Physical characteristics
- Source: Unnamed lake
- • coordinates: 49°40′49″N 80°20′02″W﻿ / ﻿49.68028°N 80.33389°W
- • elevation: 300 m (980 ft)
- Mouth: Harricana River
- • coordinates: 51°08′54″N 79°46′46″W﻿ / ﻿51.14833°N 79.77944°W
- • elevation: 1 m (3 ft 3 in)

Basin features
- River system: James Bay drainage basin
- • left: Bodell River
- • right: Lawagamau River, Seal River, Little Seal River, Shashiskau River, Little Kesagami River

= Kesagami River =

The Kesagami River is a river in northern Cochrane District in Northeastern Ontario, Canada. It is part of the James Bay drainage basin, and is a left tributary of the Harricana River.

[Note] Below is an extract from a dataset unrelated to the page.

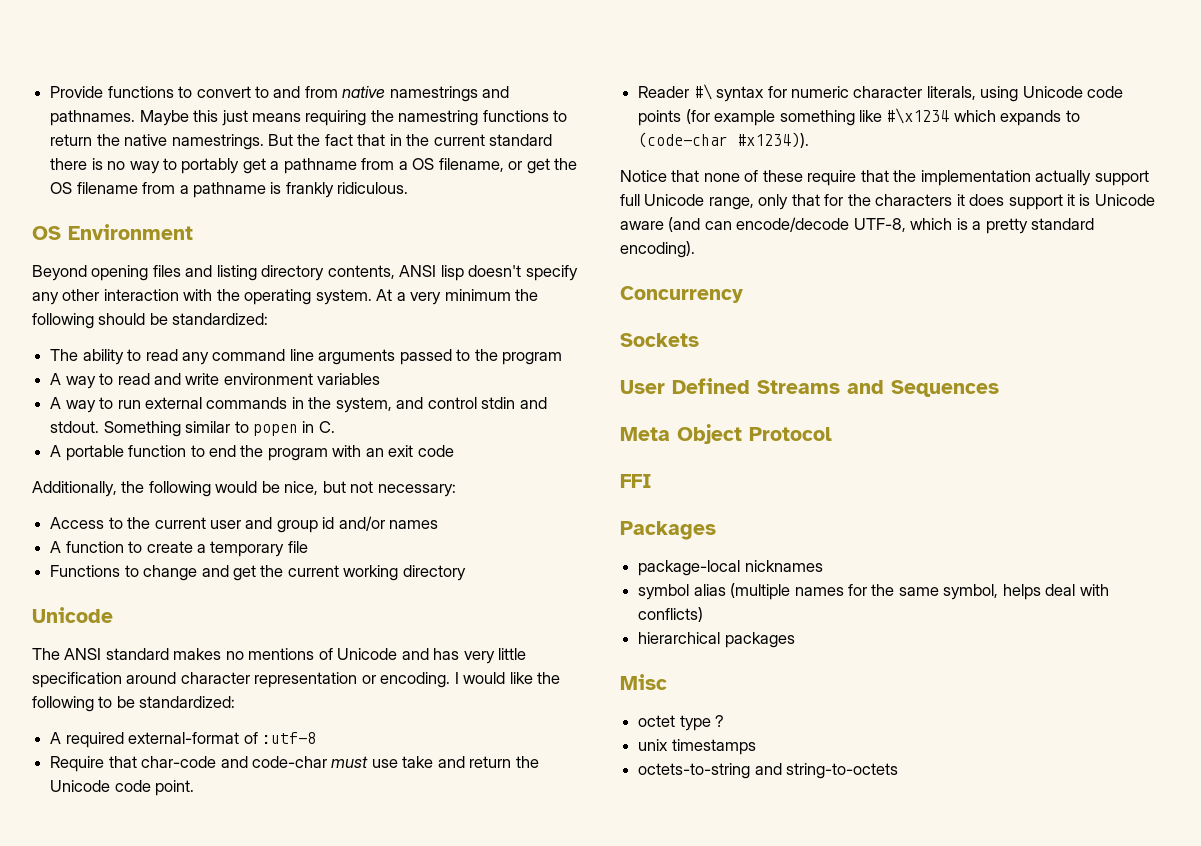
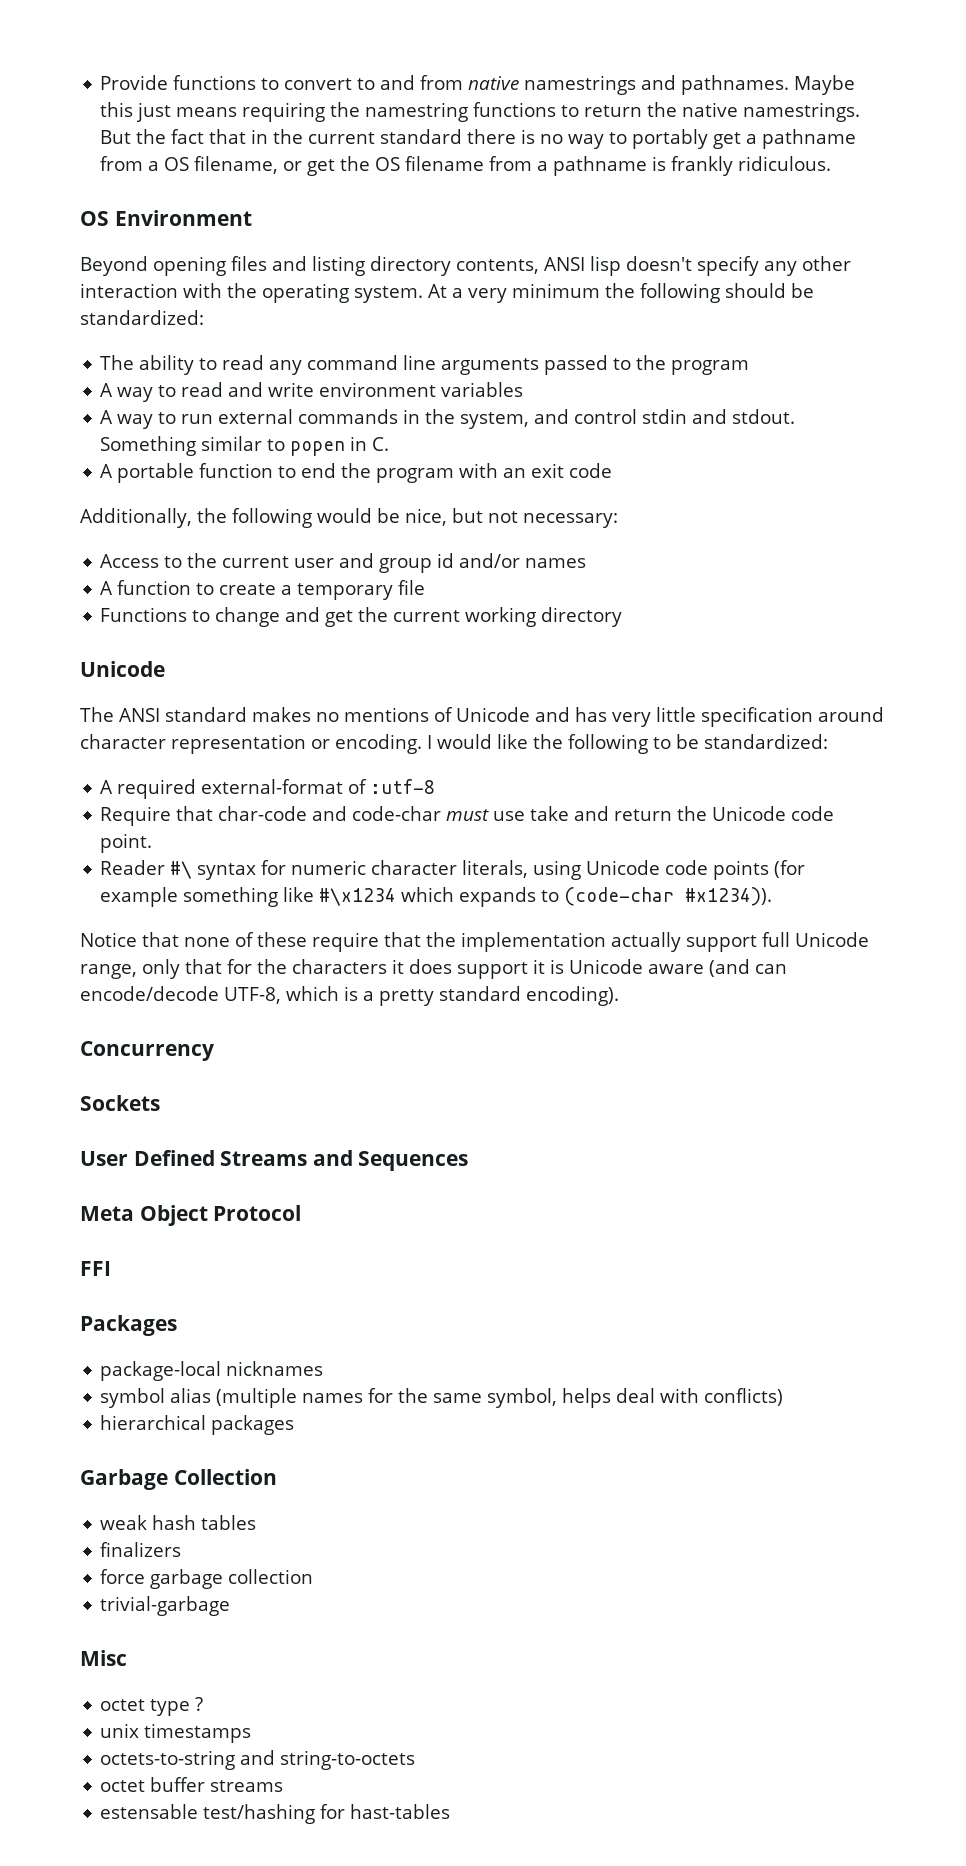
(795, 640) none -> [80,1469,277,1490] [100,1515,257,1530] [100,1542,182,1557] [100,1569,314,1589] [100,1596,231,1616] // Garbage Collection // weak hash tables // finalizers // force garbage collection // trivial-garbage
(899, 771) none -> [100,1777,284,1792] [100,1804,451,1824] // octet buffer streams // estensable test/hashing for hast-tables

The lower two-thirds of the river, from about Kesagami Lake and downstream for 112 km to its mouth, are part of Kesagami Provincial Park.

==Geography==
The river begins at an unnamed lake in the Abitibi Uplands just west of Ontario Highway 652 and flows north to the large Kesagami Lake. It exits the lake at the northeast, continues north and descends rapidly to the James Bay Lowlands, where it takes in several tributaries before reaching its mouth at the Harricana River, just upstream of that river's mouth at James Bay.

From Kesagami Lake downstream, the river can be traversed as a canoe route. Since the river drops 250 m over 112 km to its mouth, whitewater canoeing is challenging, and extreme during spring conditions.

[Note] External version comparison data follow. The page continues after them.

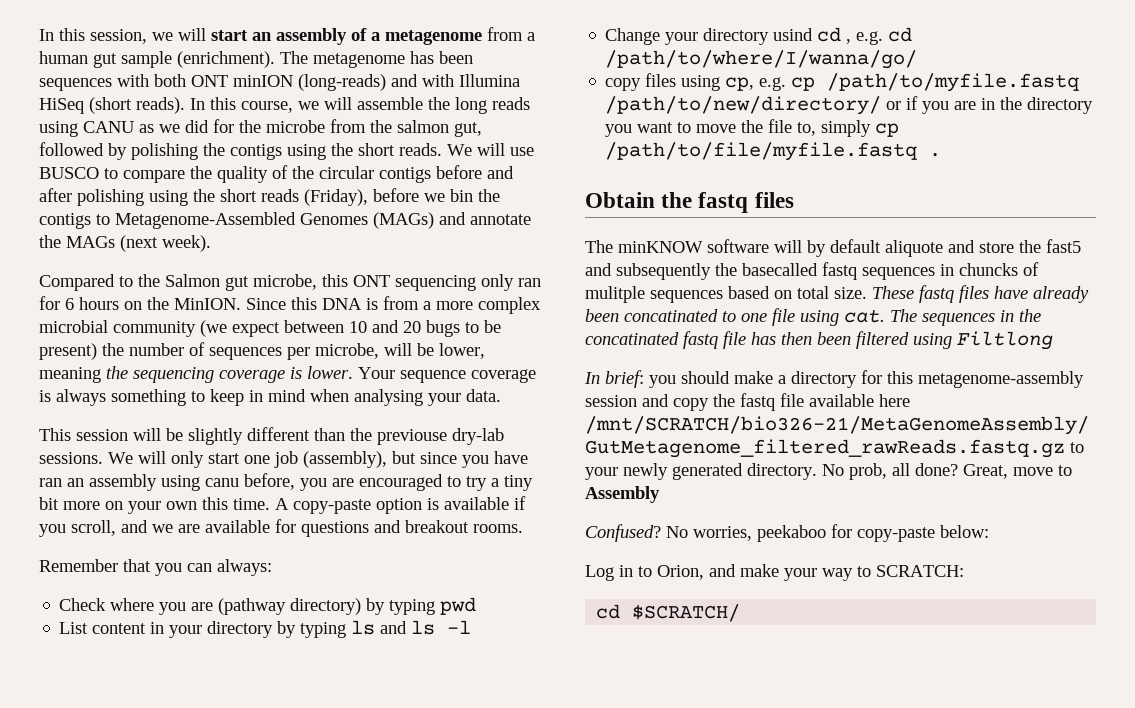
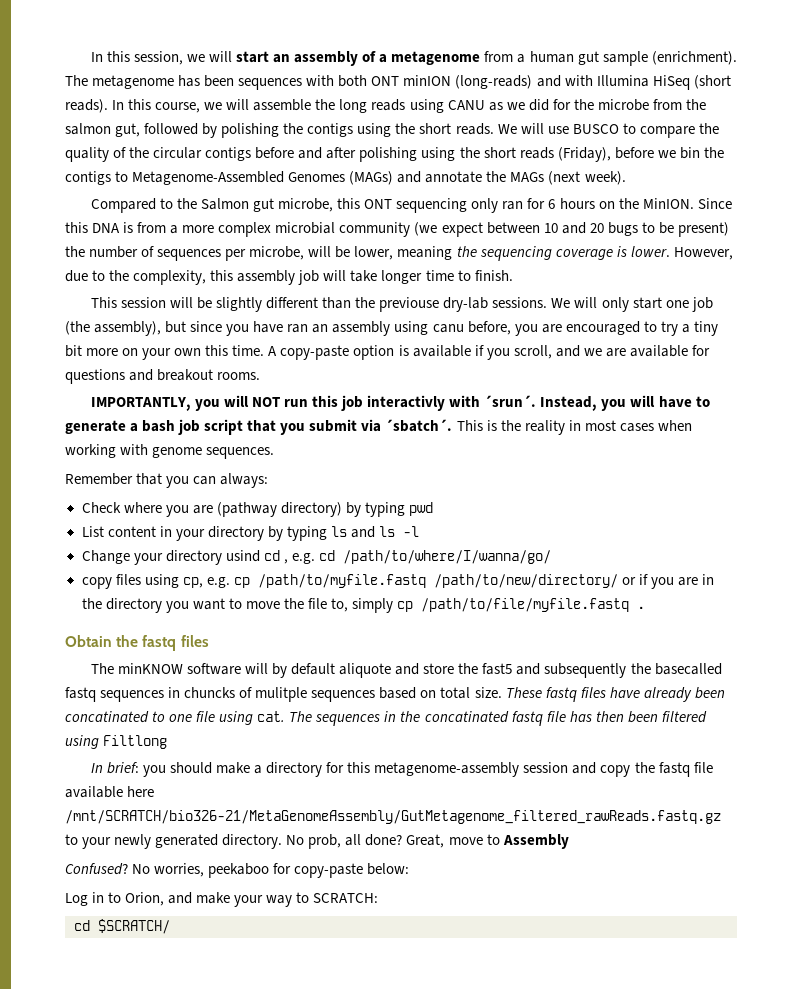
[358,367,536,383] [39,389,501,406] Your sequence coverage is always something to keep in mind when analysing your data. -> [673,247,733,260] [65,270,513,285] However, due to the complexity, this assembly job will take longer time to finish.
[303,451,387,468] (assembly), -> [65,321,162,336] (the assembly),
(523, 528) none -> [90,395,710,411] [65,419,692,435] [65,444,275,459] // IMPORTANTLY, you will NOT run this job interactivly with ´srun´. Instead, you will have to generate a bash job script that you submit via ´sbatch´. This is the reality in most cases when working with genome sequences.

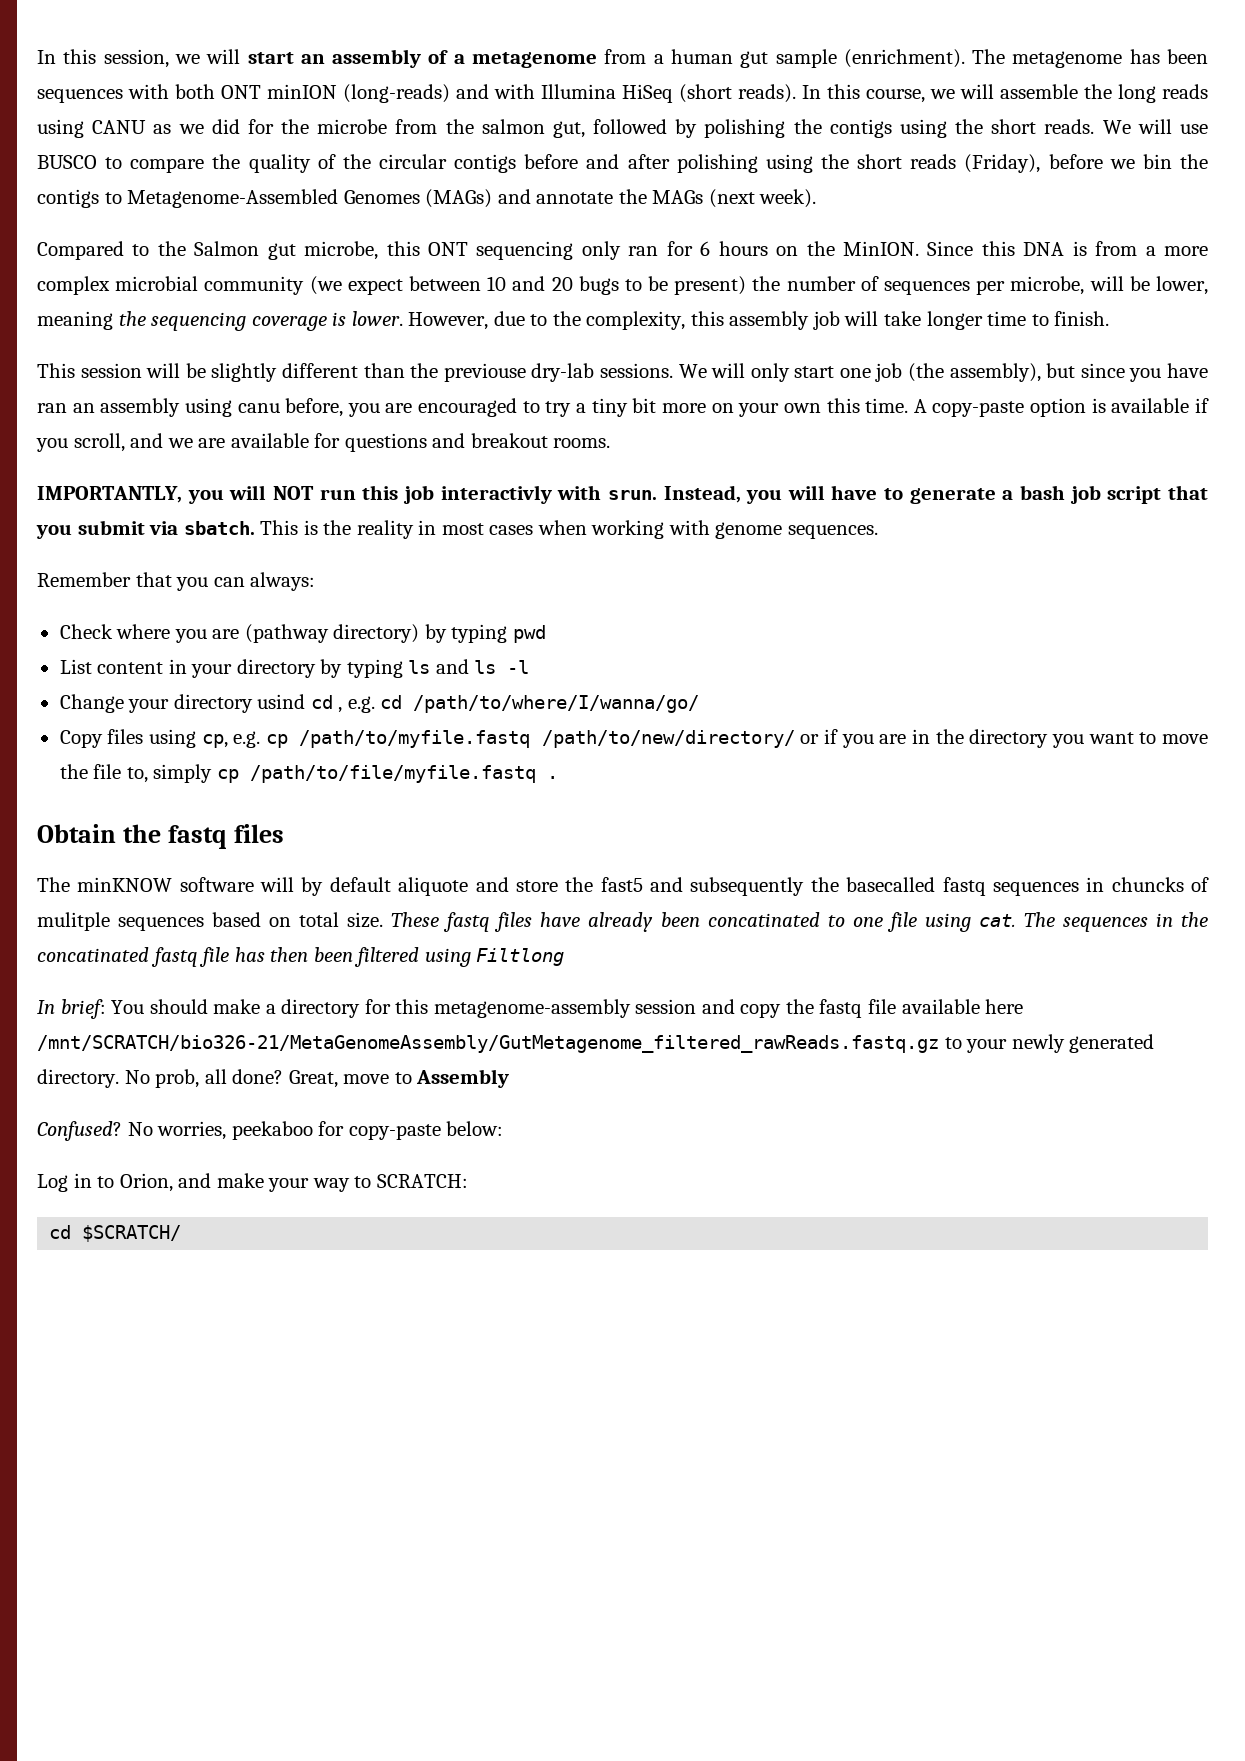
[484,395,537,407] ´srun´. -> [607,490,657,500] srun.
[385,419,453,432] ´sbatch´. -> [183,521,255,535] sbatch.
[81,577,112,589] copy -> [59,730,103,748] Copy
[142,765,166,777] you -> [111,1000,145,1014] You

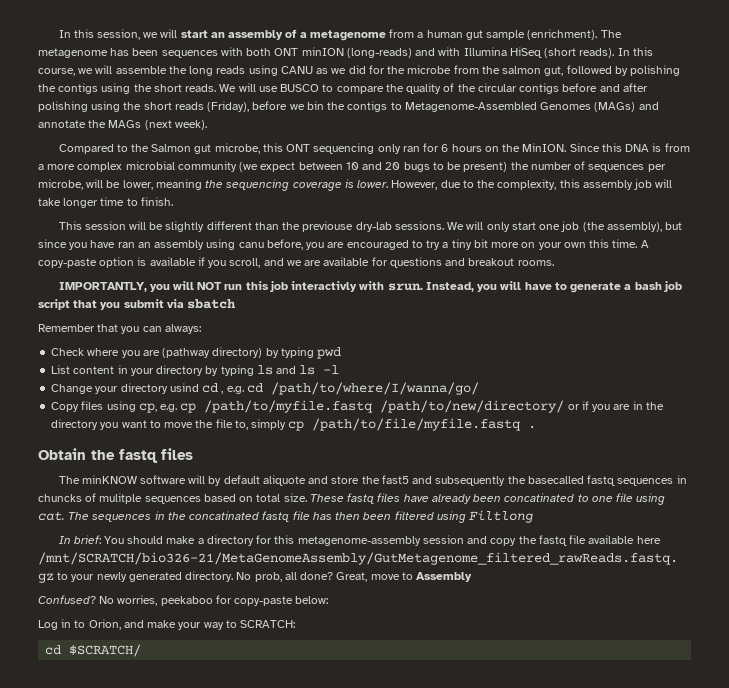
[183,520,879,539] sbatch. This is the reality in most cases when working with genome sequences. -> [187,299,237,309] sbatch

The entire course of the Kesagami River lies within the Hudson (James) Bay Lowland and, like all other streams in that region, it flows with a swift current in a channel cut through the marine clay deposits overlying limestone rocks of Paleozoic age. The banks are generally steep. The thickness of the overburden diminishes as the river nears its mouth, and in places it flows over beds of horizontal limestone. The Kesagami has few tributaries, and these are small because of the impervious nature of the clay through which they run.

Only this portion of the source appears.